The Pedagogical Poem
- Author: Anton Makarenko
- Original title: Педагогическая поэма
- Language: Russian
- Publisher: Khudozhestvennaya Literatura
- Publication date: 1925-1935
- Publication place: USSR
- Media type: Print (Hardback and paperback)
- Followed by: Flags on the Battlements

= The Pedagogical Poem =

Book by Anton Makarenko

The Pedagogical Poem (Педагогическая поэма, published in English as Road to Life) is widely known throughout the world as the most significant work of the Soviet educator and writer A.S. Makarenko (1888-1939). The 1925-1935 novel contains an artistic and documentary description of the formation (in 1920 near Poltava) and the leadership (by the author until the middle of 1928) of the Gorky Colony (named after Gorky), where it was possible to very successfully return homeless minors and offenders to a full-fledged and cultural social life on the basis of feasible socially useful work and of thoughtful and reasonable involvement of the pupils in co-management of a single team.

== Plot ==
Written in 1925-1935 and published in three parts in 1933-1935. Part 1 of the novel came out in 1933 (in the Year XVII Almanac, part 3), Part 2 in 1935 (Year XVIII Almanac, book 5) and part 3 later the same year (Year XVIII Almanac, book 8). As a separate edition, the book came out 1937, through Khudozhestvennaya Literatura.
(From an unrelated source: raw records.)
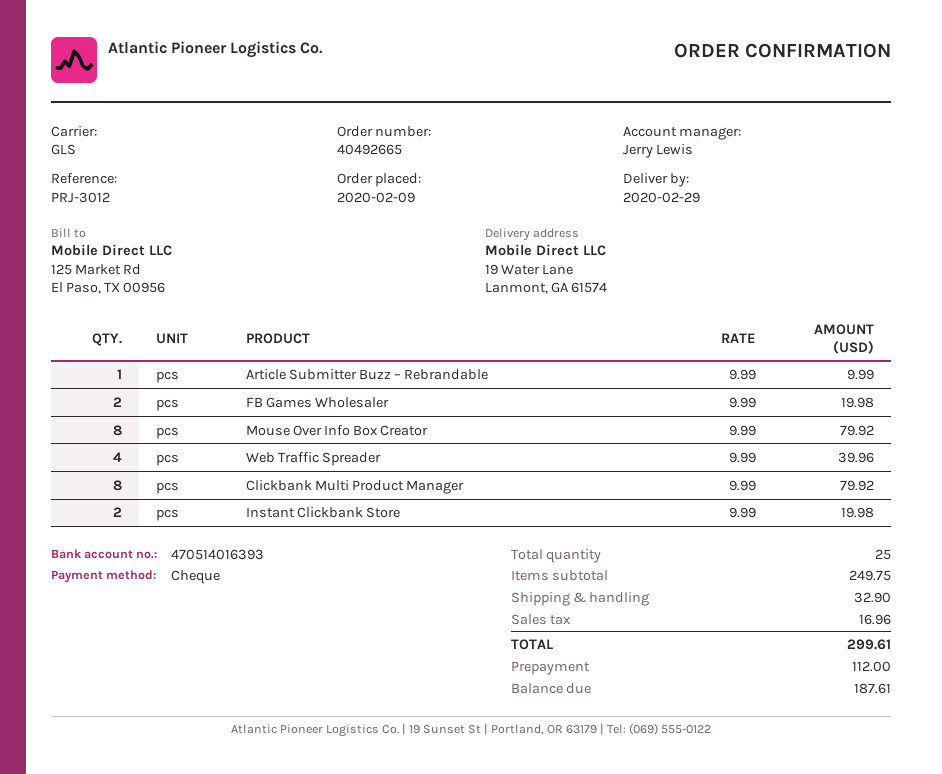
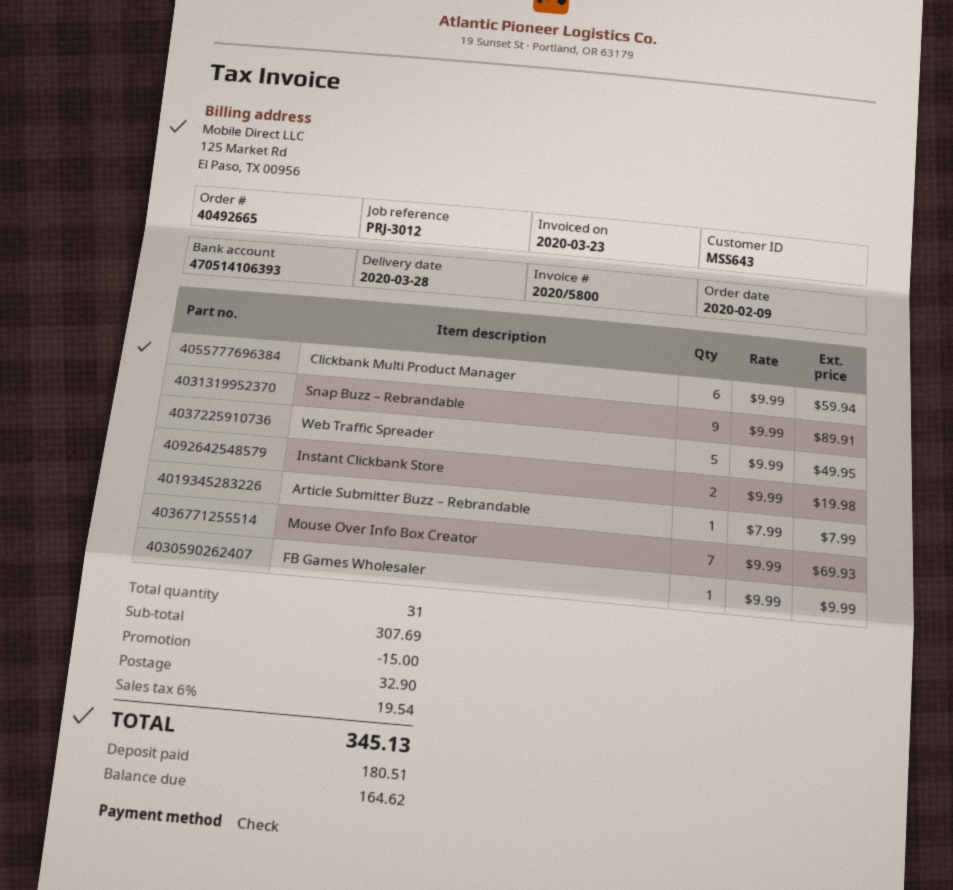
delivery date: 2020-02-29 -> 2020-03-28
bank account: 470514016393 -> 470514106393
Article Submitter Buzz – Rebrandable: 1 x 9.99 = 9.99 -> 1 x 7.99 = 7.99
FB Games Wholesaler: 2 x 9.99 = 19.98 -> 1 x 9.99 = 9.99
Mouse Over Info Box Creator: 8 x 9.99 = 79.92 -> 7 x 9.99 = 69.93
Web Traffic Spreader: 4 x 9.99 = 39.96 -> 5 x 9.99 = 49.95
Clickbank Multi Product Manager: 8 x 9.99 = 79.92 -> 6 x 9.99 = 59.94
Snap Buzz – Rebrandable: none -> 9 x 9.99 = 89.91
total quantity: 25 -> 31
subtotal: 249.75 -> 307.69
discount: none -> 15.00
tax: 16.96 -> 19.54
total: 299.61 -> 345.13
deposit: 112.00 -> 180.51
balance: 187.61 -> 164.62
The "Pedagogical Poem" in an artistic presentation tells about the educational and pedagogical experience that arose in the colony for juvenile offenders, created near Poltava and led from 1920 to 1928 by the author (Makarenko). It is about the support of the mentioned approach to re-education on the part of responsible business executives, and about the categorical rejection of the Makarenko system on the part of the "Pedagogical Olympus" - the leadership of the Narobraz, which led to Makarenko's dismissal from the Colony in 1928 and the termination of this educational experience in it.

The fictionalized account of Makarenko's work at the two rehabilitations centers for juvenile offenders (the Gorky Colony and Dzerzhinsky labour commune) came out with a dedication to "our chief, friend and teacher Maxim Gorky". The latter was instrumental in the novel's creation, development and publication. He visited both colonies and corresponded with Makarenko. "[Your] enormously important and amazingly successful educational experiment is of world-wide significance," he wrote in one of the letters.

Despite the success of Makarenko's educational experiments, they caused controversy and much debate among his Soviet colleagues. In 1938 he was awarded the Order of the Red Banner of Labour, but only for this highly successful novel hailed as a Soviet classic, not for his work as an innovative educator and social worker.

== Editions ==
The novel was written in 1925-1935. After reading the draft of its first part, Maxim Gorky strongly advised the author to finish the work and contributed significantly morally, organizationally, and sometimes financially to that task.

The book has been published in several editions:

- The author's original version (with some participation by M. Gorky), published in almanacs and the first book edition in 1935.
- The 1937 edition, significantly shortened and revised at the insistence of the author's wife as well as editors. This abridged edition of the book formed the basis of most subsequent editions in Russian and translations of the work into foreign languages.
- The scholarly edition of 2003, edited by the Makarenko expert S. Nevskaya.